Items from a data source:
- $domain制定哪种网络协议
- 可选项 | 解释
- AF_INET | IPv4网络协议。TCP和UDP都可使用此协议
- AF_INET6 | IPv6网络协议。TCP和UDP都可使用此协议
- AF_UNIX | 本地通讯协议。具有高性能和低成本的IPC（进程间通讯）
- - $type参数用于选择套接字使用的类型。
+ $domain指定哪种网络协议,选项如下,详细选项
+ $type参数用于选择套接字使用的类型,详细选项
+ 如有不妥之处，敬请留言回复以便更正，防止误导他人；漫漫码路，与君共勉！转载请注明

...

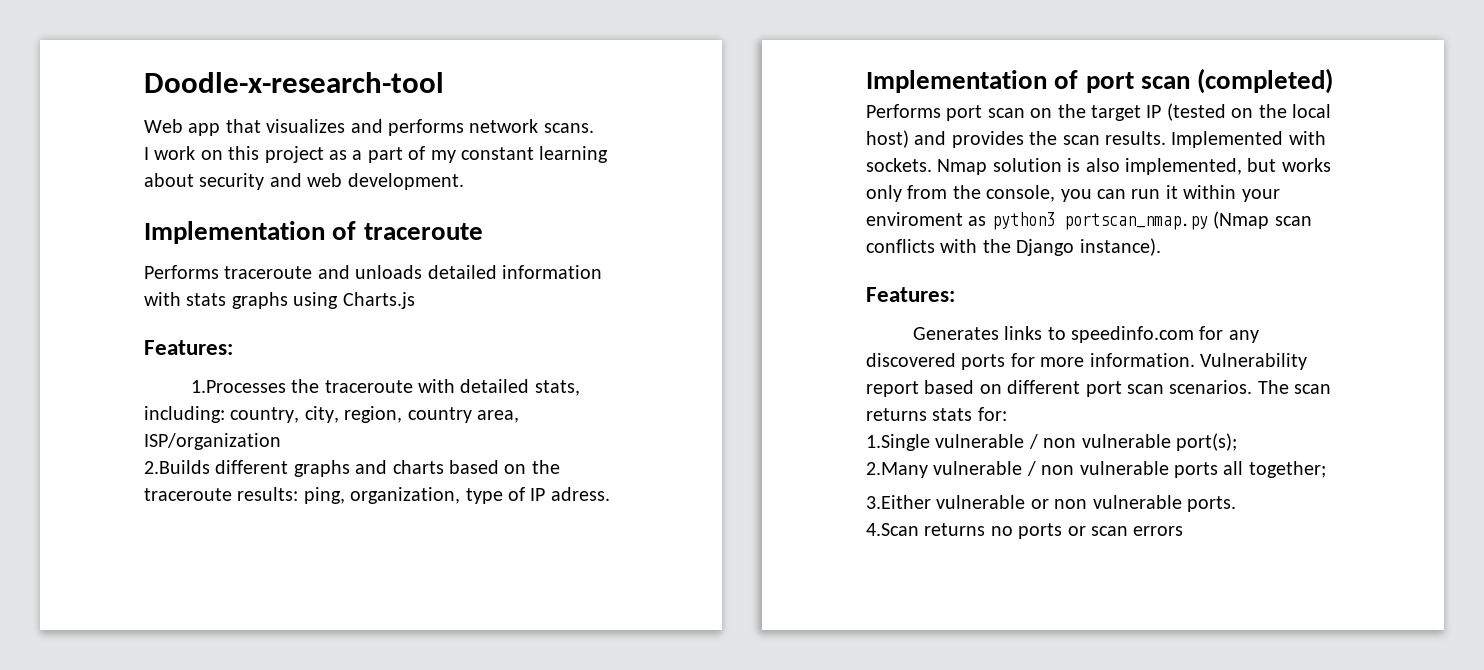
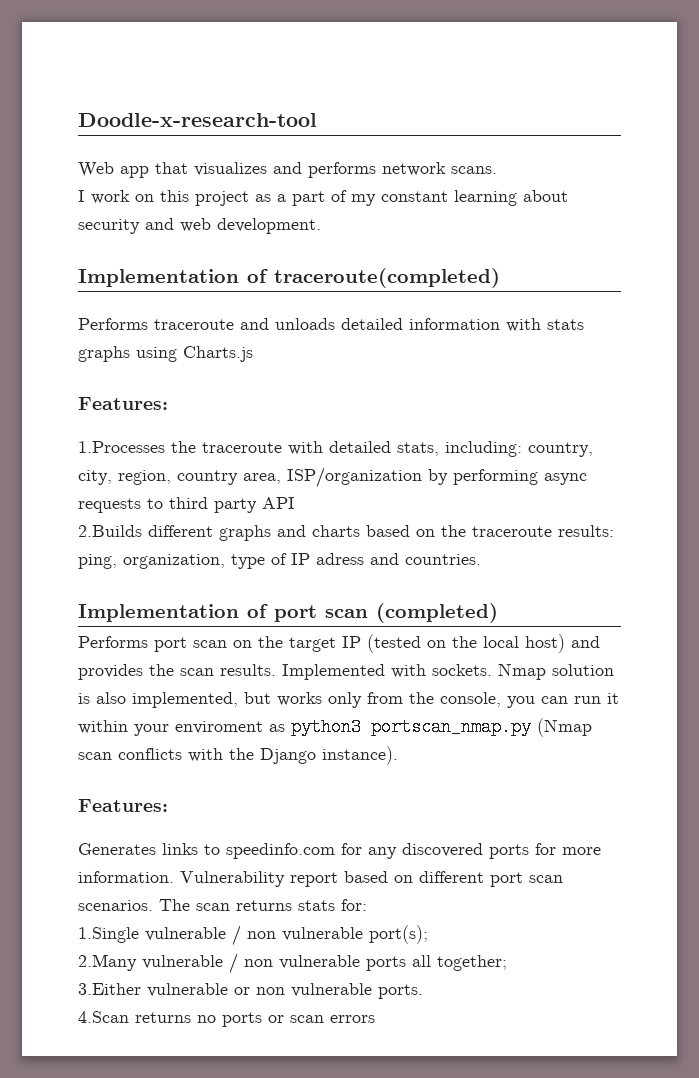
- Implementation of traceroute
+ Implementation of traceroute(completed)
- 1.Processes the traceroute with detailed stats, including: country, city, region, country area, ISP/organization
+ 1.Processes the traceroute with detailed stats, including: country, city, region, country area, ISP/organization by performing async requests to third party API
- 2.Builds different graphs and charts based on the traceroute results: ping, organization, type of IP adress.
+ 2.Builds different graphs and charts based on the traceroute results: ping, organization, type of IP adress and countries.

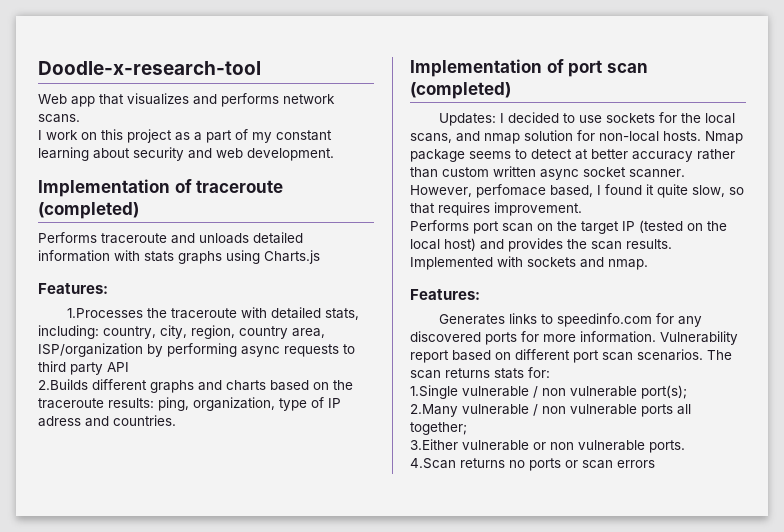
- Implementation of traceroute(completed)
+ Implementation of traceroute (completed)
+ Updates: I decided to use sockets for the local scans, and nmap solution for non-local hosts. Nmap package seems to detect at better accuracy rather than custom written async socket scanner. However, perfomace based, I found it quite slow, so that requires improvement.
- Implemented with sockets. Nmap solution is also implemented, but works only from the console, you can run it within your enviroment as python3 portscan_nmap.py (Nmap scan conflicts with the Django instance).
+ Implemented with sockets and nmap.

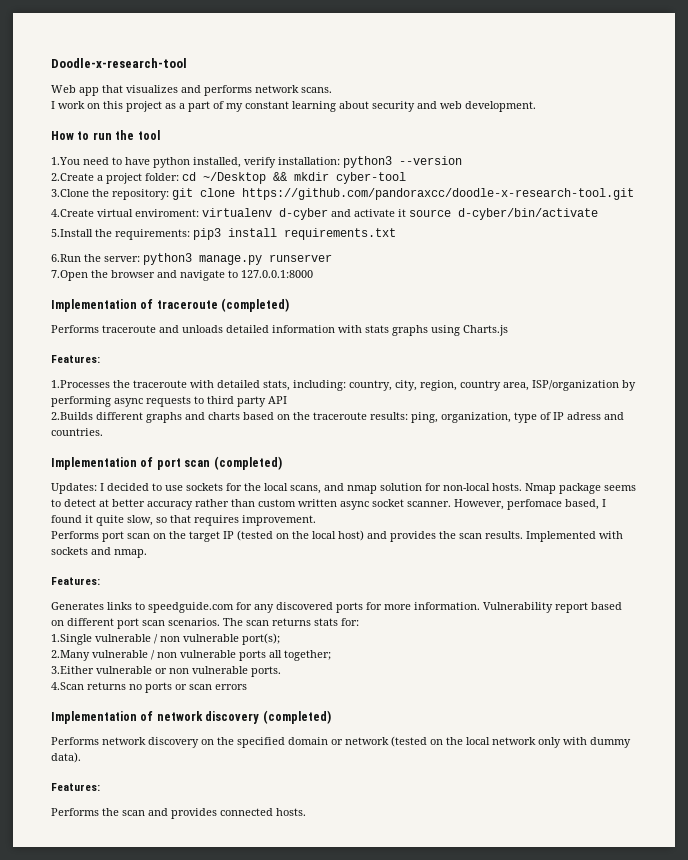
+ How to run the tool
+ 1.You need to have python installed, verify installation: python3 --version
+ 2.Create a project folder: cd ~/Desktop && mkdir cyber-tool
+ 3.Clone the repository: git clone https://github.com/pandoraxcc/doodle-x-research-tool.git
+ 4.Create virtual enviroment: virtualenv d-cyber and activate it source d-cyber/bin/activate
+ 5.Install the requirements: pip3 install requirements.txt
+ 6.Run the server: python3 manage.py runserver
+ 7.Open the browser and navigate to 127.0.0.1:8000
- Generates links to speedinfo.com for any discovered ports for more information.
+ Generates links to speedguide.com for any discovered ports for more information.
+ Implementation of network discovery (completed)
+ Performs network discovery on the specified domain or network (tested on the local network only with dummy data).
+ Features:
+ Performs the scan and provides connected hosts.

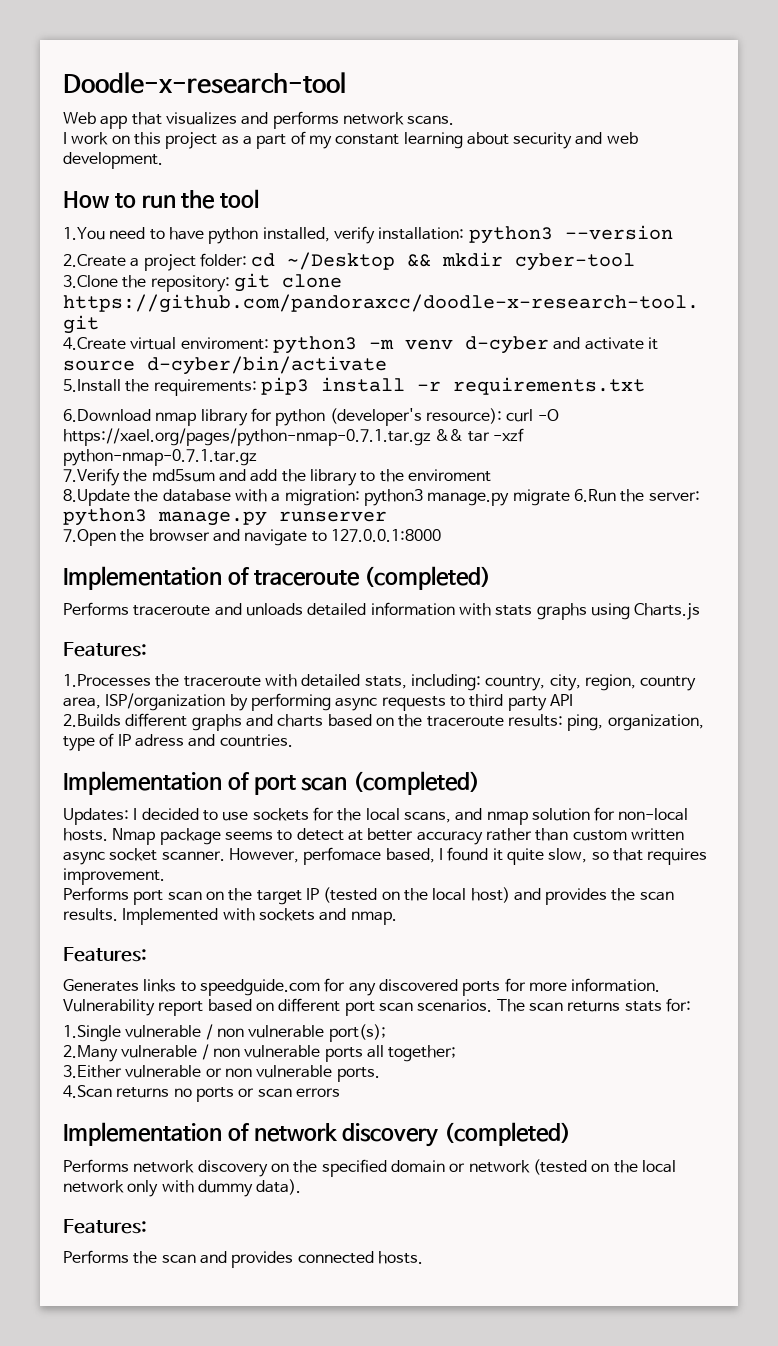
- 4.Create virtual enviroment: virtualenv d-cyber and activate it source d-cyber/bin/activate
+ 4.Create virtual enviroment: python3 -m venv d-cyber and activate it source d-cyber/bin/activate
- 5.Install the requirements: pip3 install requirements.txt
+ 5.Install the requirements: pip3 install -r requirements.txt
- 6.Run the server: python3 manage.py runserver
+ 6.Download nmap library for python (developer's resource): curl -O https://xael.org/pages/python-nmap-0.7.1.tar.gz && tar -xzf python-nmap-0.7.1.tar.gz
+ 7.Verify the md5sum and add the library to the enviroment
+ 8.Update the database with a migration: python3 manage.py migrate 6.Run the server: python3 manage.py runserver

WHAT IS BEING ASKED
What lines above contain the string "including"? Copy all of them.

SOLVED EXERCISE
- 1.Processes the traceroute with detailed stats, including: country, city, region, country area, ISP/organization
+ 1.Processes the traceroute with detailed stats, including: country, city, region, country area, ISP/organization by performing async requests to third party API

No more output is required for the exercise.